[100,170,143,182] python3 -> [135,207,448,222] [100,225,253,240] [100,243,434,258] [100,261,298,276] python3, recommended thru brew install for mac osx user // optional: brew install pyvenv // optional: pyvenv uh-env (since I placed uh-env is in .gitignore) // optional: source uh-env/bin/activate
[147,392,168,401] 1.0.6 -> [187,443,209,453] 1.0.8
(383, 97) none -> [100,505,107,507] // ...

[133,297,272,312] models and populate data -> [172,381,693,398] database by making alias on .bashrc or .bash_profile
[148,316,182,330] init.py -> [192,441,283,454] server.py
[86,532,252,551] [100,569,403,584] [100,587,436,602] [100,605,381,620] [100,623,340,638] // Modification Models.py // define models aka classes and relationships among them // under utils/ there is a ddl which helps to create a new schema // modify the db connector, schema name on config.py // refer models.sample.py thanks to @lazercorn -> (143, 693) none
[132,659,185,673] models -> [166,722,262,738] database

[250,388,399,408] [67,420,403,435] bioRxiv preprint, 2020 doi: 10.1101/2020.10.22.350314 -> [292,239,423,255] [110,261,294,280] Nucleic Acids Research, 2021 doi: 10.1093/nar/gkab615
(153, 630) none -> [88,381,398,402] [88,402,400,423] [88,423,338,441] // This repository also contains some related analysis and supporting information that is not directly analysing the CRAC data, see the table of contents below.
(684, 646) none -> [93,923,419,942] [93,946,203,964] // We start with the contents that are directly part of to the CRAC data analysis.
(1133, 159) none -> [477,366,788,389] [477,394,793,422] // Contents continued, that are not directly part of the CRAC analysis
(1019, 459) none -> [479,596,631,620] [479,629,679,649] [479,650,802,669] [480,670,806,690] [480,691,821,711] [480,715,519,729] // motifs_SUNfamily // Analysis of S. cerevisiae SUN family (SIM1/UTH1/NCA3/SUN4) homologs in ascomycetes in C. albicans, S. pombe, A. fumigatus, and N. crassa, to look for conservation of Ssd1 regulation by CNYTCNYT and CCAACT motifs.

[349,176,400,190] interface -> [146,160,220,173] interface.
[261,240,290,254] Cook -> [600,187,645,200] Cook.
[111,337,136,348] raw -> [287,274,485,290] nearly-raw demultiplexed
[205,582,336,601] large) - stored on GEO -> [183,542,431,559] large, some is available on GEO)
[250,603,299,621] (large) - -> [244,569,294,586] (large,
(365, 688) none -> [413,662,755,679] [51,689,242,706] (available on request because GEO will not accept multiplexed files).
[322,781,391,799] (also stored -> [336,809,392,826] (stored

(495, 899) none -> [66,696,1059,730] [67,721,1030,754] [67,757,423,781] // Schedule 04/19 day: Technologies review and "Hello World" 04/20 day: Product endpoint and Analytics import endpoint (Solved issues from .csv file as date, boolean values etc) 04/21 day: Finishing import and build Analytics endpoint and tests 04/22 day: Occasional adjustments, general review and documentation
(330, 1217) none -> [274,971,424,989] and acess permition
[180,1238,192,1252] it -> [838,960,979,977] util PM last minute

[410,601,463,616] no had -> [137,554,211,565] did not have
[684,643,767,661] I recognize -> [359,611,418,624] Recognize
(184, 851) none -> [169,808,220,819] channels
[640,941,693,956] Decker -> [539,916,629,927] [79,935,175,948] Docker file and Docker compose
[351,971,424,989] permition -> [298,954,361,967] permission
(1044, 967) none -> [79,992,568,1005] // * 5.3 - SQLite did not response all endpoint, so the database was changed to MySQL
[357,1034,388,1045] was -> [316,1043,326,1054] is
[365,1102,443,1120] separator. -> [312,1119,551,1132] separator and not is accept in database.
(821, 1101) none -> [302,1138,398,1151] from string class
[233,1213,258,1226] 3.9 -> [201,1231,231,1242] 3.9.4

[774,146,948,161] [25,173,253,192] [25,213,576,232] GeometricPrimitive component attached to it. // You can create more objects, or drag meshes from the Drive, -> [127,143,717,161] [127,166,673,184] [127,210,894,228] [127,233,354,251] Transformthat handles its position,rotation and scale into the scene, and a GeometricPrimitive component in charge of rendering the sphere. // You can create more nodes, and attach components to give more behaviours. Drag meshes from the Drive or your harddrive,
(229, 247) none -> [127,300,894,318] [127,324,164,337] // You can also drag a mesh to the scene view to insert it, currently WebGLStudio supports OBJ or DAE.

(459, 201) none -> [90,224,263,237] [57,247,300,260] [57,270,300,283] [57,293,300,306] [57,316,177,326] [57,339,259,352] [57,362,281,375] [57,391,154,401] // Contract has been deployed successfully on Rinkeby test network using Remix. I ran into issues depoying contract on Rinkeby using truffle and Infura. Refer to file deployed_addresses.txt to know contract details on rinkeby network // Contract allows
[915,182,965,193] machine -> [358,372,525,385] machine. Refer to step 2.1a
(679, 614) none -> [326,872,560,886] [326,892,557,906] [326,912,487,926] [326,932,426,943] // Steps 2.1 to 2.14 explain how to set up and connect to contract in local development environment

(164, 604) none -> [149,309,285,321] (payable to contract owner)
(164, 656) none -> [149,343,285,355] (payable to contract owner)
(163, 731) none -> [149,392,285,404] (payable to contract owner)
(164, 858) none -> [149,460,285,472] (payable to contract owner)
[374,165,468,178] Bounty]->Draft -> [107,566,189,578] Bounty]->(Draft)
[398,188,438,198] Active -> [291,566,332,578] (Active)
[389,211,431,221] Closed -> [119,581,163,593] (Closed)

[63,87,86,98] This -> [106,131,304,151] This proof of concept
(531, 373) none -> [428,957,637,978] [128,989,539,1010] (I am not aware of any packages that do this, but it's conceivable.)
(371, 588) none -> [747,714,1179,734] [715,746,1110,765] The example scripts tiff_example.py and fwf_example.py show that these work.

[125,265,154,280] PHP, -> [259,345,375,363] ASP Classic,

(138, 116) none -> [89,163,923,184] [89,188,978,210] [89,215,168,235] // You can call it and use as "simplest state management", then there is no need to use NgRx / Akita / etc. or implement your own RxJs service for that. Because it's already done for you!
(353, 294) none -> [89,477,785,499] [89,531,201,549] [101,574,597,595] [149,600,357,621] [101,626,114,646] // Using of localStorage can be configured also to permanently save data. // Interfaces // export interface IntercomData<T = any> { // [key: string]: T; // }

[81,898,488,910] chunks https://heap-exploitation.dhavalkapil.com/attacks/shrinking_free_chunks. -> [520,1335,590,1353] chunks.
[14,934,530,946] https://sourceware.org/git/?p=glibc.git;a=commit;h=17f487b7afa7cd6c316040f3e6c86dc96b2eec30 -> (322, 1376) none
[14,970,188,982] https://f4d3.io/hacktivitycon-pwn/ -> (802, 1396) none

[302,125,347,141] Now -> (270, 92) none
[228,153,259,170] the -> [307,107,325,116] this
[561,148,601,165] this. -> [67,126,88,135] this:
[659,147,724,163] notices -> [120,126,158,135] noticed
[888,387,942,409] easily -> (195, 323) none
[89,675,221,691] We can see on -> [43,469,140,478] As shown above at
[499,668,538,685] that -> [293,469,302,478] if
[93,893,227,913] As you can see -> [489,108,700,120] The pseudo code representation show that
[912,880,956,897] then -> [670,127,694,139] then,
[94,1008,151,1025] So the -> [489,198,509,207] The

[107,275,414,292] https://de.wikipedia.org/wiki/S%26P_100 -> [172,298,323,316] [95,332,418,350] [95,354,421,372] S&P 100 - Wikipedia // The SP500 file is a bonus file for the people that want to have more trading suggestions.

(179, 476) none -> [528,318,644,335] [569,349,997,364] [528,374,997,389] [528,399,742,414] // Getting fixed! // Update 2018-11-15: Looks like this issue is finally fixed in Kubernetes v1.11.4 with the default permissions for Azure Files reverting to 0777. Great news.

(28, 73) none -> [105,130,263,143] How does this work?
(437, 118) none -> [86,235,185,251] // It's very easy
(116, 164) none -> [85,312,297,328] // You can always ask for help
--- --- ---
## PROBLEM TO WORK ON
In how many lines of the data does the string "models" appear? Give only the number.

## RESULT BELOW
3